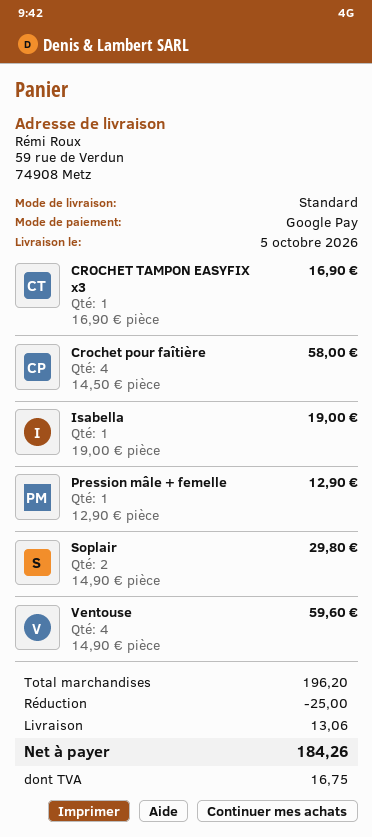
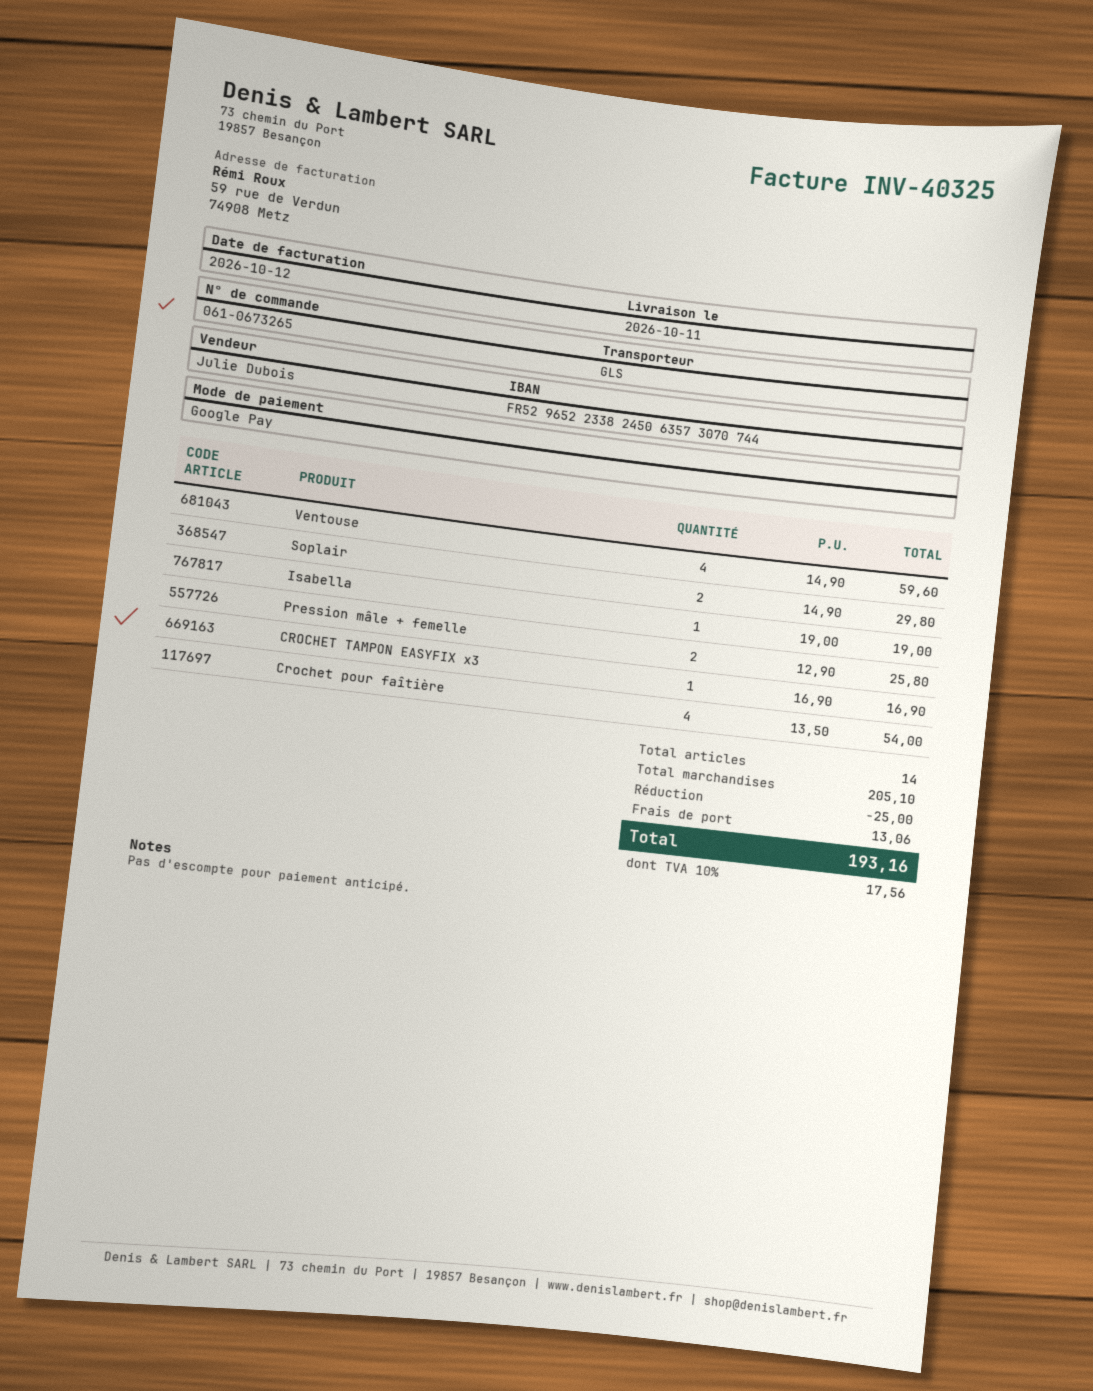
delivery date: 2026-10-05 -> 2026-10-11
shipping method: standard -> GLS
Crochet pour faîtière: 4 x 14.50 = 58.00 -> 4 x 13.50 = 54.00
Pression mâle + femelle: 1 x 12.90 = 12.90 -> 2 x 12.90 = 25.80
subtotal: 196.20 -> 205.10
tax: 16.75 -> 17.56
total: 184.26 -> 193.16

┄┄┄┄┄┄┄┄┄┄

■ What the exercise asks ■
Counting the line that contains "Crochet pour faîtière: 4" as the first, copy exactly every line through the end of the records, and nothing else.

■ Exercise response ■
Crochet pour faîtière: 4 x 14.50 = 58.00 -> 4 x 13.50 = 54.00
Pression mâle + femelle: 1 x 12.90 = 12.90 -> 2 x 12.90 = 25.80
subtotal: 196.20 -> 205.10
tax: 16.75 -> 17.56
total: 184.26 -> 193.16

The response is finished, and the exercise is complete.